The Walsh Lecture - André Gaudreault

Author(s): 
de Ville, Donna

 

I must admit my head was spinning by the end of the Walsh Lecture on Friday evening--partially due to the experience of the simultaneous translation and rapid-fire visuals on the screen at the front of the lecture hall and heightened by the stream of consciousness-like content of the talk. So, if I missed the main point of the presentation, it may have been because it was "lost in translation," and I apologize in advance. 

Gaudreault seems to have been expressing his frustration over two related issues: the transmutation of the cinema, its form, exhibition and consumption; and the misnaming of technology and institutions of cinema (movie theaters, university departments, cinémathéques, etc.). In fact, he even protested the naming of films themselves, suggesting a return to the term "photoplay" used in the early days of cinema and then adopted again by Orson Welles. He also touched upon the term home cinema, which he argued was an oxymoron. Based on the title of the talk, I had thought it would focus on the topic of the home arena as site of consumption, but more emphasis was placed on the agora-télé element or salle du cinema that screens operas and other non-film (hors-film) media. His analysis seemed to be based on individual experience rather than a wider audience reception.

Gaudreault  began his rhetorical diatribe with a quote from Albert Camus--"To misname things is to add to the misery of the world." Without knowing the extended context of the original quote, I understand this to mean that misnaming can be used for ill-intended ideological pursuits that benefit those in power who get to do the naming. Feminist and cultural studies scholars will often discuss this practice in terms of misusing language to keep the oppressed in a subservient position, be they women (a strategy of patriarchy) or poorer, less-developed nations/cultural groups (a strategy of imperialism). If Gaudreault was suggesting that the misnaming of cinema-related phenomena was being deployed in this manner, I failed to understand who was benefitting from this and to what end. One of his examples of misnaming, unrelated to the cinema, was the iPhone or Smartphone, which functions as more than a phone. It is likely the naming of the device has much to do with exhaustive market research performed by Apple Computer, Inc. I am sure there is much to be said about capitalist corporate practices and consumerism here, but he opted not to follow that line of argument or connect those dots for us. Instead his protestations appeared to be more an enumeration of these misnamed entities for us to contemplate. 

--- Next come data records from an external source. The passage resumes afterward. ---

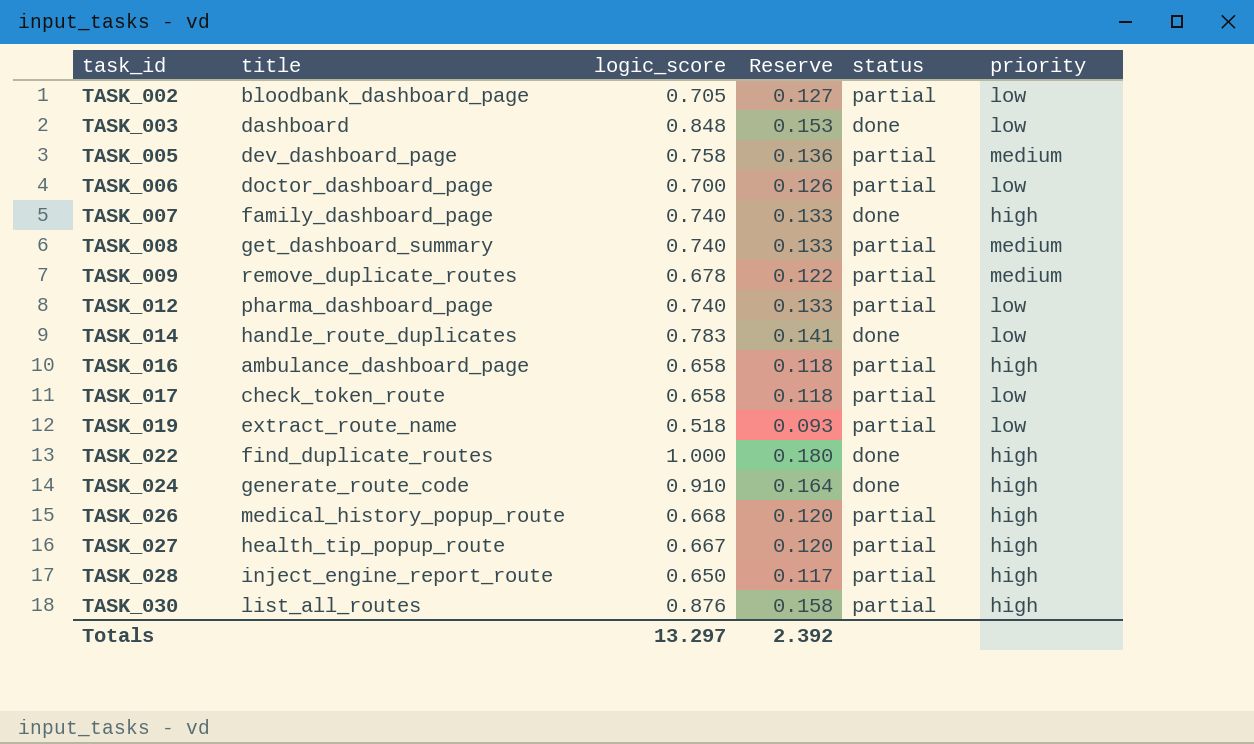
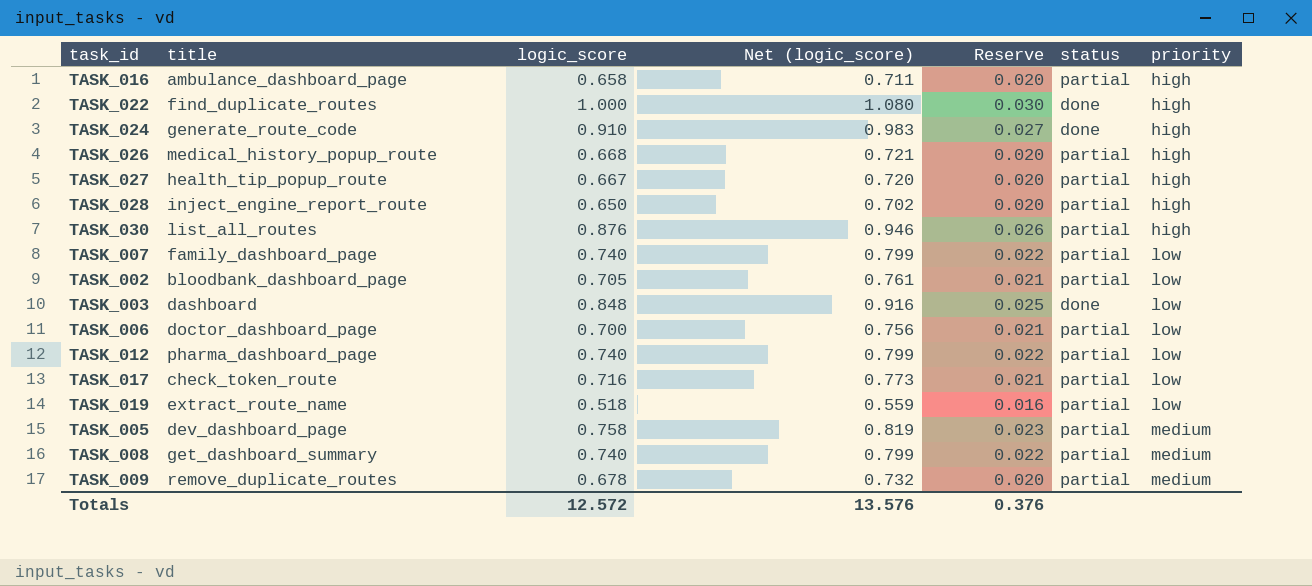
row order: task_id ascending -> priority ascending
column Net (logic_score) | formula: none -> [logic_score] * 1.08
column Reserve | formula: [logic_score] * 0.18 -> [logic_score] * 0.03
row TASK_014: handle_route_duplicates | 0.783 | 0.141 | done | low -> none
TASK_007 | status: done -> partial
TASK_007 | priority: high -> low
TASK_017 | logic_score: 0.658 -> 0.716
Totals | logic_score: 13.297 -> 12.572
Totals | Reserve: 2.392 -> 0.376

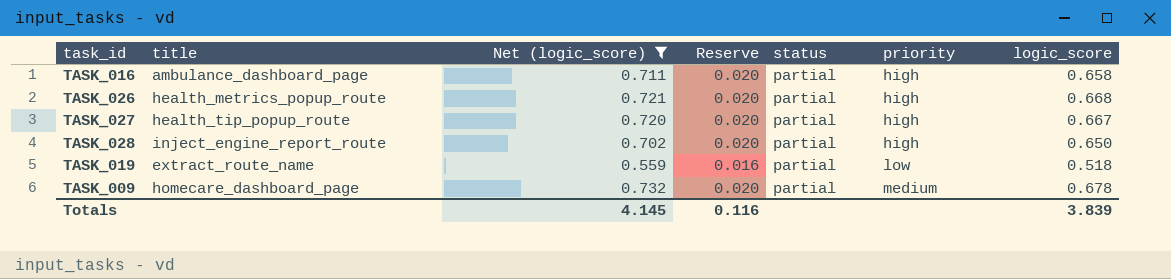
filter: none -> Net (logic_score) <= 0.732
column logic_score | position: 3 -> 7
TASK_026 | title: medical_history_popup_route -> health_metrics_popup_route
TASK_009 | title: remove_duplicate_routes -> homecare_dashboard_page
Totals | Net (logic_score): 13.576 -> 4.145
Totals | Reserve: 0.376 -> 0.116
Totals | logic_score: 12.572 -> 3.839

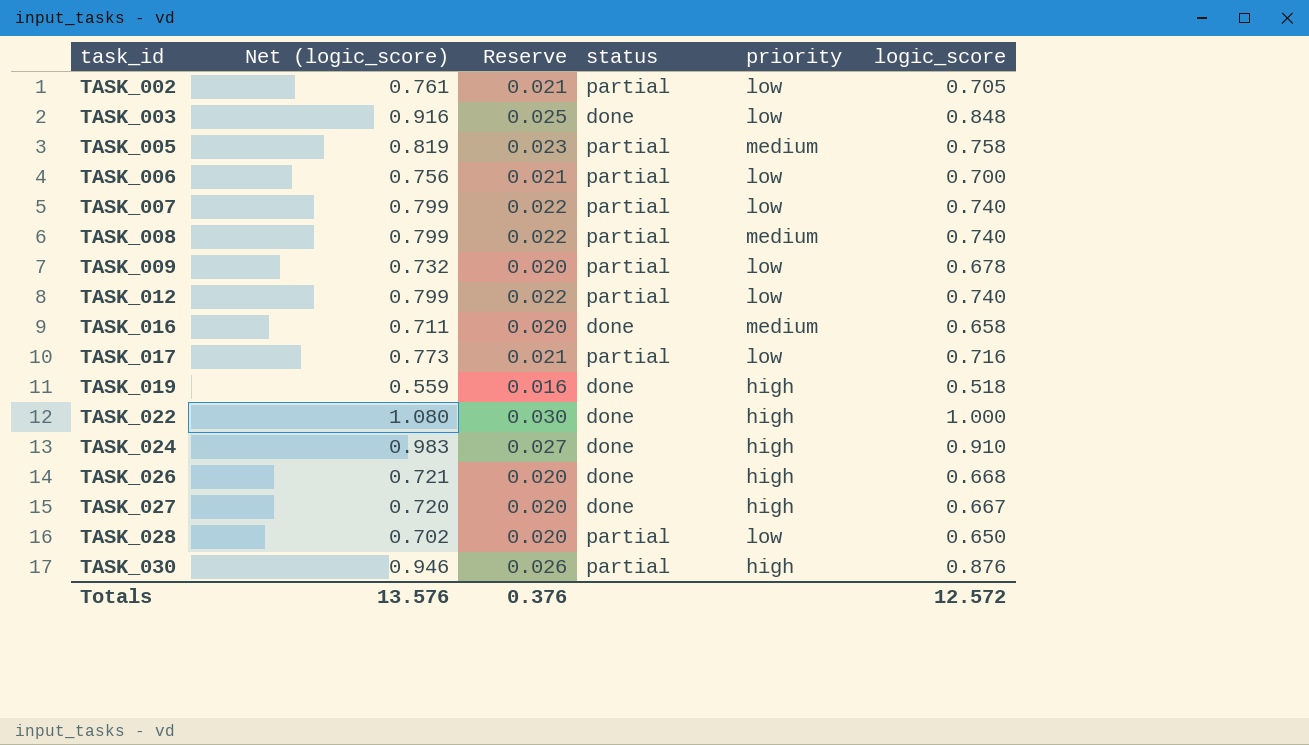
filter: Net (logic_score) <= 0.732 -> none
row order: priority ascending -> task_id ascending
column title | position: 2 -> none
TASK_009 | priority: medium -> low
TASK_016 | status: partial -> done
TASK_016 | priority: high -> medium
TASK_019 | status: partial -> done
TASK_019 | priority: low -> high
TASK_026 | status: partial -> done
TASK_027 | status: partial -> done
TASK_028 | priority: high -> low
Totals | Net (logic_score): 4.145 -> 13.576
Totals | Reserve: 0.116 -> 0.376
Totals | logic_score: 3.839 -> 12.572

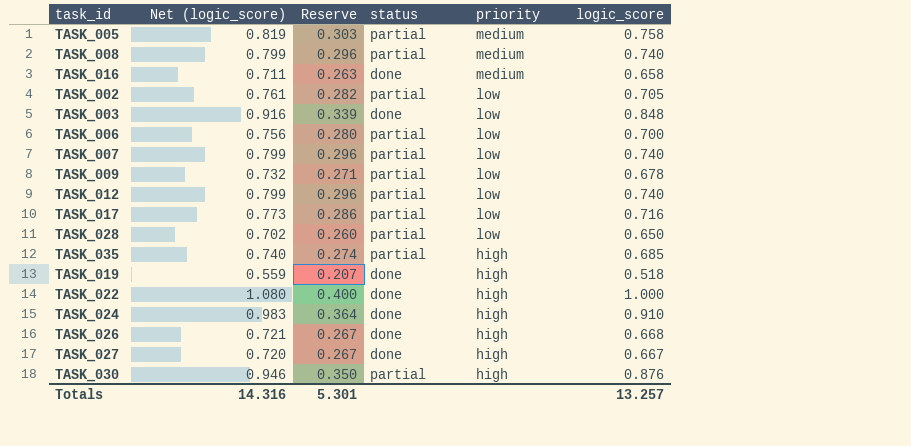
row order: task_id ascending -> priority descending
column Reserve | formula: [logic_score] * 0.03 -> [logic_score] * 0.4
row TASK_035: none -> 0.740 | 0.274 | partial | high | 0.685
Totals | Net (logic_score): 13.576 -> 14.316
Totals | Reserve: 0.376 -> 5.301
Totals | logic_score: 12.572 -> 13.257

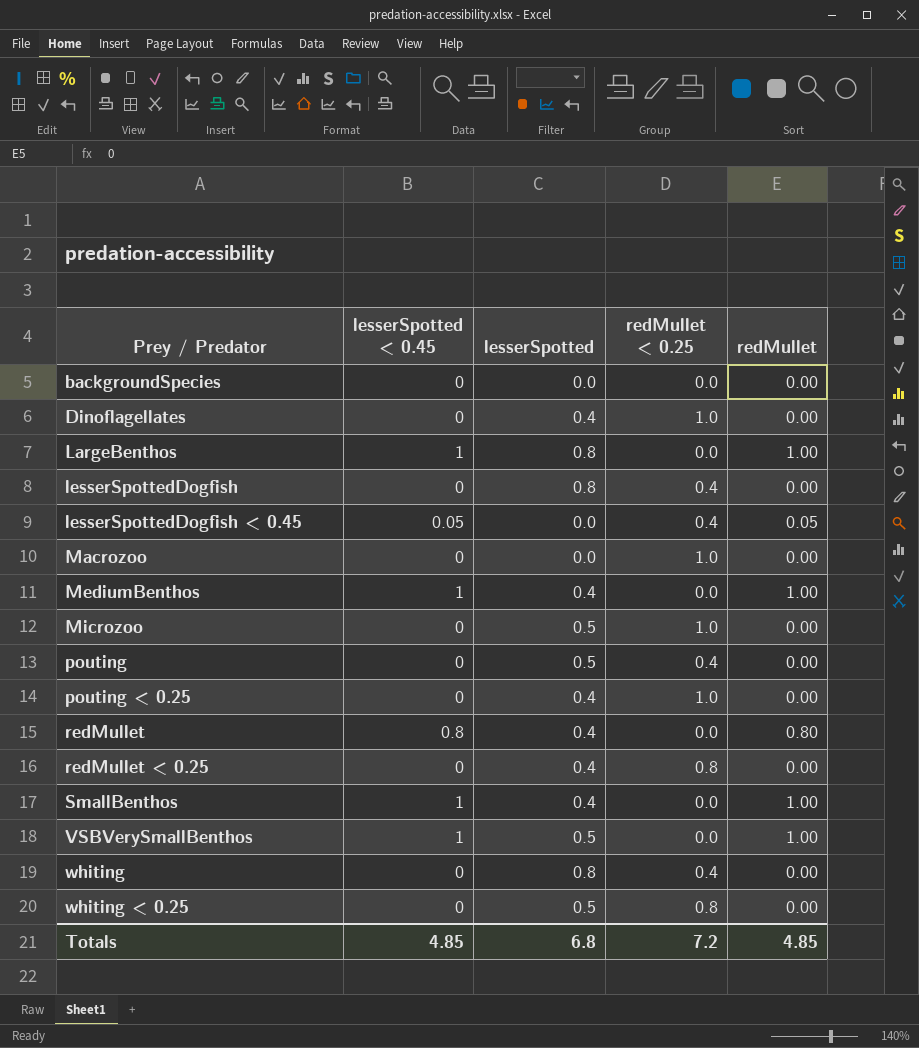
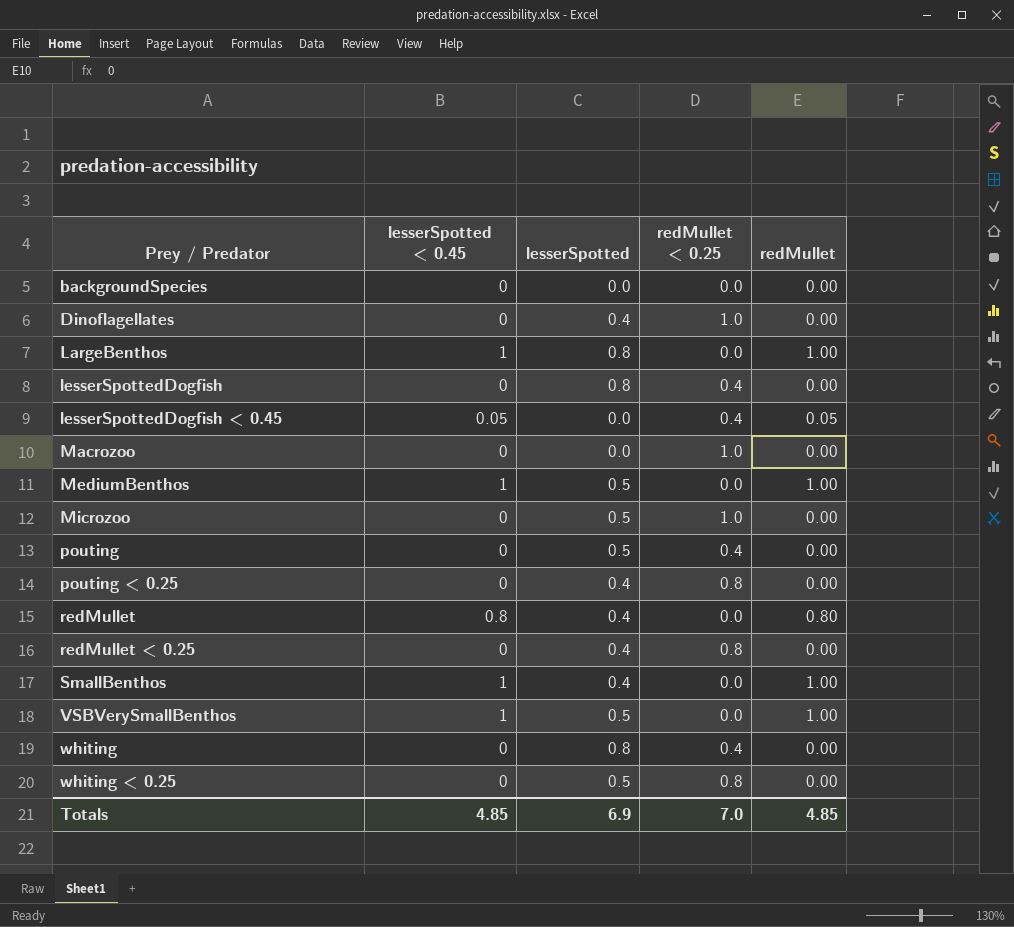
MediumBenthos | lesserSpotted: 0.4 -> 0.5
pouting < 0.25 | redMullet < 0.25: 1.0 -> 0.8
Totals | lesserSpotted: 6.8 -> 6.9
Totals | redMullet < 0.25: 7.2 -> 7.0

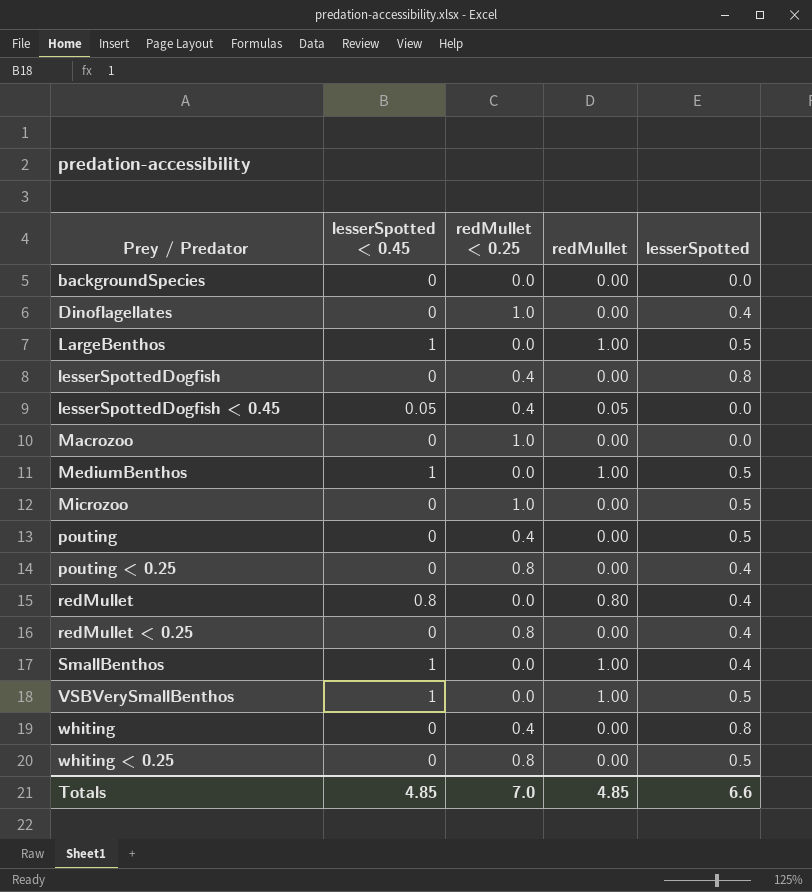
column lesserSpotted | position: 3 -> 5
LargeBenthos | lesserSpotted: 0.8 -> 0.5
Totals | lesserSpotted: 6.9 -> 6.6

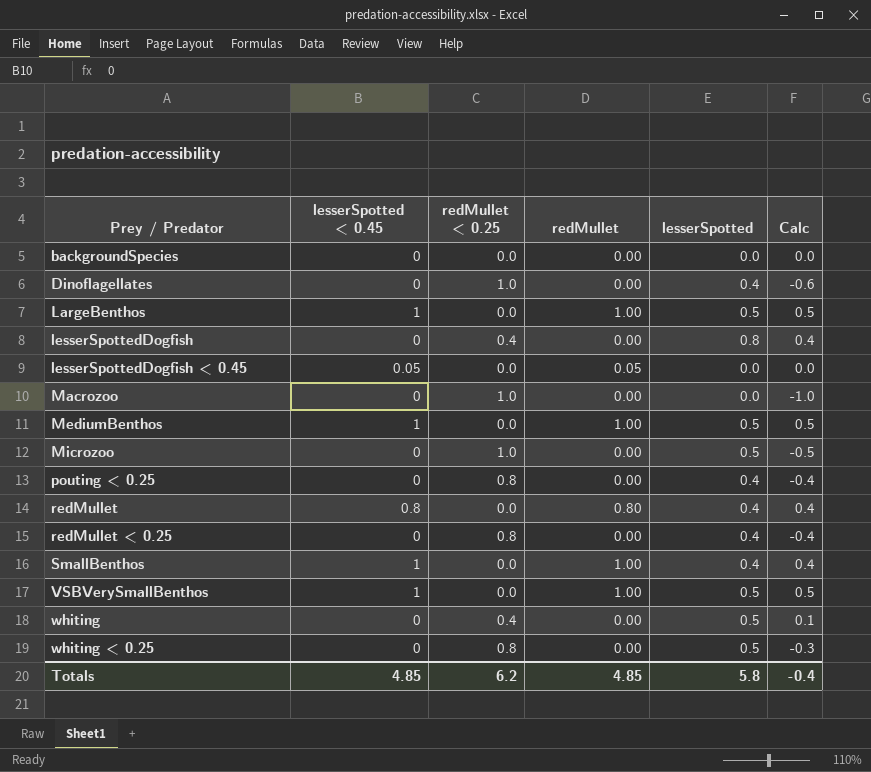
column Calc | formula: none -> [lesserSpotted] - [redMullet < 0.25]
row pouting: 0 | 0.4 | 0.00 | 0.5 -> none
lesserSpottedDogfish < 0.45 | redMullet < 0.25: 0.4 -> 0.0
whiting | lesserSpotted: 0.8 -> 0.5
Totals | redMullet < 0.25: 7.0 -> 6.2
Totals | lesserSpotted: 6.6 -> 5.8

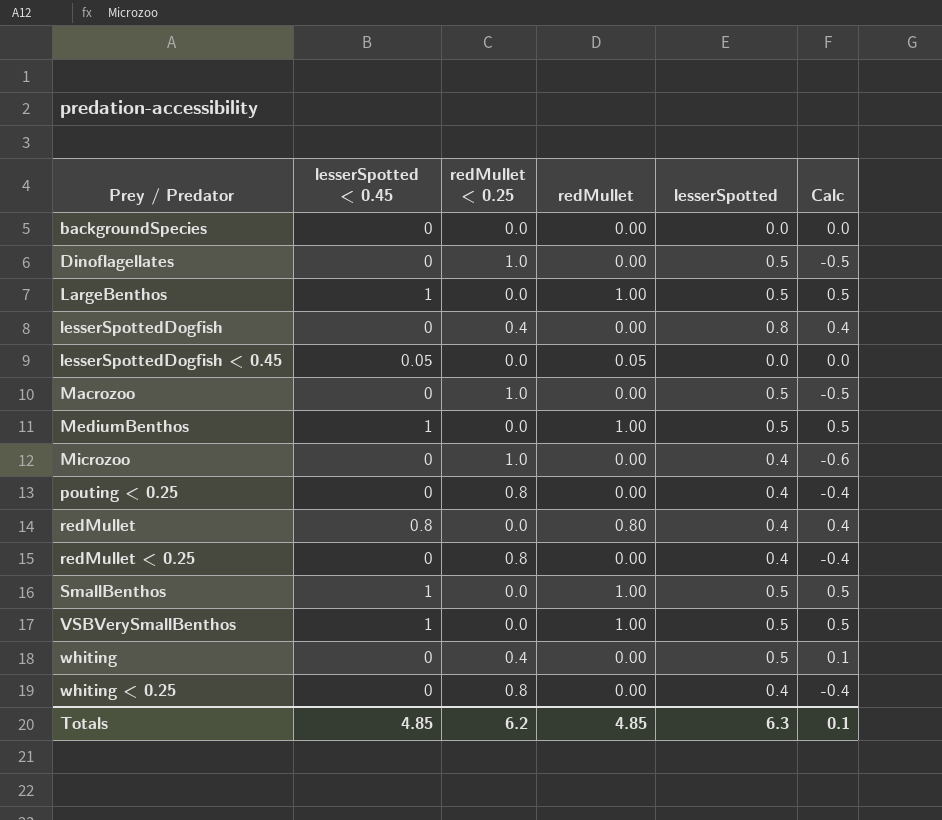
Dinoflagellates | lesserSpotted: 0.4 -> 0.5
Dinoflagellates | Calc: -0.6 -> -0.5
Macrozoo | lesserSpotted: 0.0 -> 0.5
Macrozoo | Calc: -1.0 -> -0.5
Microzoo | lesserSpotted: 0.5 -> 0.4
Microzoo | Calc: -0.5 -> -0.6
SmallBenthos | lesserSpotted: 0.4 -> 0.5
SmallBenthos | Calc: 0.4 -> 0.5
whiting < 0.25 | lesserSpotted: 0.5 -> 0.4
whiting < 0.25 | Calc: -0.3 -> -0.4
Totals | lesserSpotted: 5.8 -> 6.3
Totals | Calc: -0.4 -> 0.1

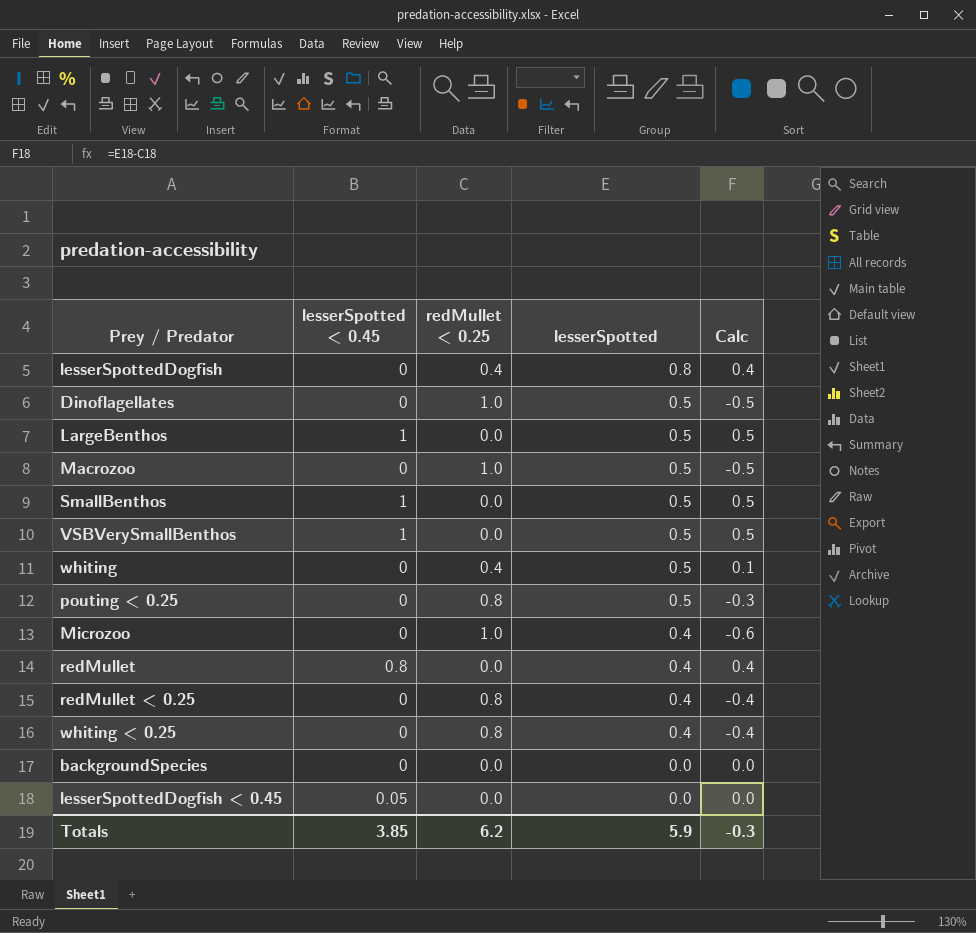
row order: Prey / Predator ascending -> lesserSpotted descending
column redMullet | position: 4 -> none
row MediumBenthos: 1 | 0.0 | 1.00 | 0.5 | 0.5 -> none
pouting < 0.25 | lesserSpotted: 0.4 -> 0.5
pouting < 0.25 | Calc: -0.4 -> -0.3
Totals | lesserSpotted < 0.45: 4.85 -> 3.85
Totals | lesserSpotted: 6.3 -> 5.9
Totals | Calc: 0.1 -> -0.3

Like the Camus quote, he returned to several mantras throughout the lecture. One of the more repetitive ones being: "Le cinéma n'est plus ce qu'il était!" He discussed this evolution or mutation of the cinema planet primarily in terms of media convergence and theatrical exhibition--the fact that non-filmic media forms (opera, television shows and sports events) are screened at movie theaters, so that these spaces should no longer be called movie theaters. Again, I'm unclear on what he believes the detrimental effects of this practice to be. Not only did spectators first view films in conjunction with other forms of entertainment, such as vaudeville acts, expo spectacles and so forth, they have been watching movies on television screens for decades, adapting completely to the juxtaposition of movies with advertising, PSAs, DVD commentary and so on. Yet, people still go to the theaters for various reasons, some sociological some technological. This mixed-used of film exhibition spaces does not seem to threaten the purity of the film text itself but perhaps the purity of the viewing experience. While I, too, long for the movie palaces of old (where they often showed newsreels and cartoons prior to the feature attraction), the viability of the theater as a profitable business within the cultural economy of the city is unfortunately an issue of contemporary economics. This - the political economy of the movie industry - is another subject begging to be addressed in a lamentation of the mutation of the cinematic experience. But more importantly, I would have liked to better understand what he meant by pure cinema or pure cinematic exhibition - of what cinematic frontiers/boundaries does he speak? He asked "What remains of what we thought was cinema?" Who is "we?" Academia?  I'm not sure what I think of as cinema would necessarily coincide with his notion. In what era and place did there exist a moment of pure cinema - a cinema without the distraction of non-filmic elements? It seems utopian.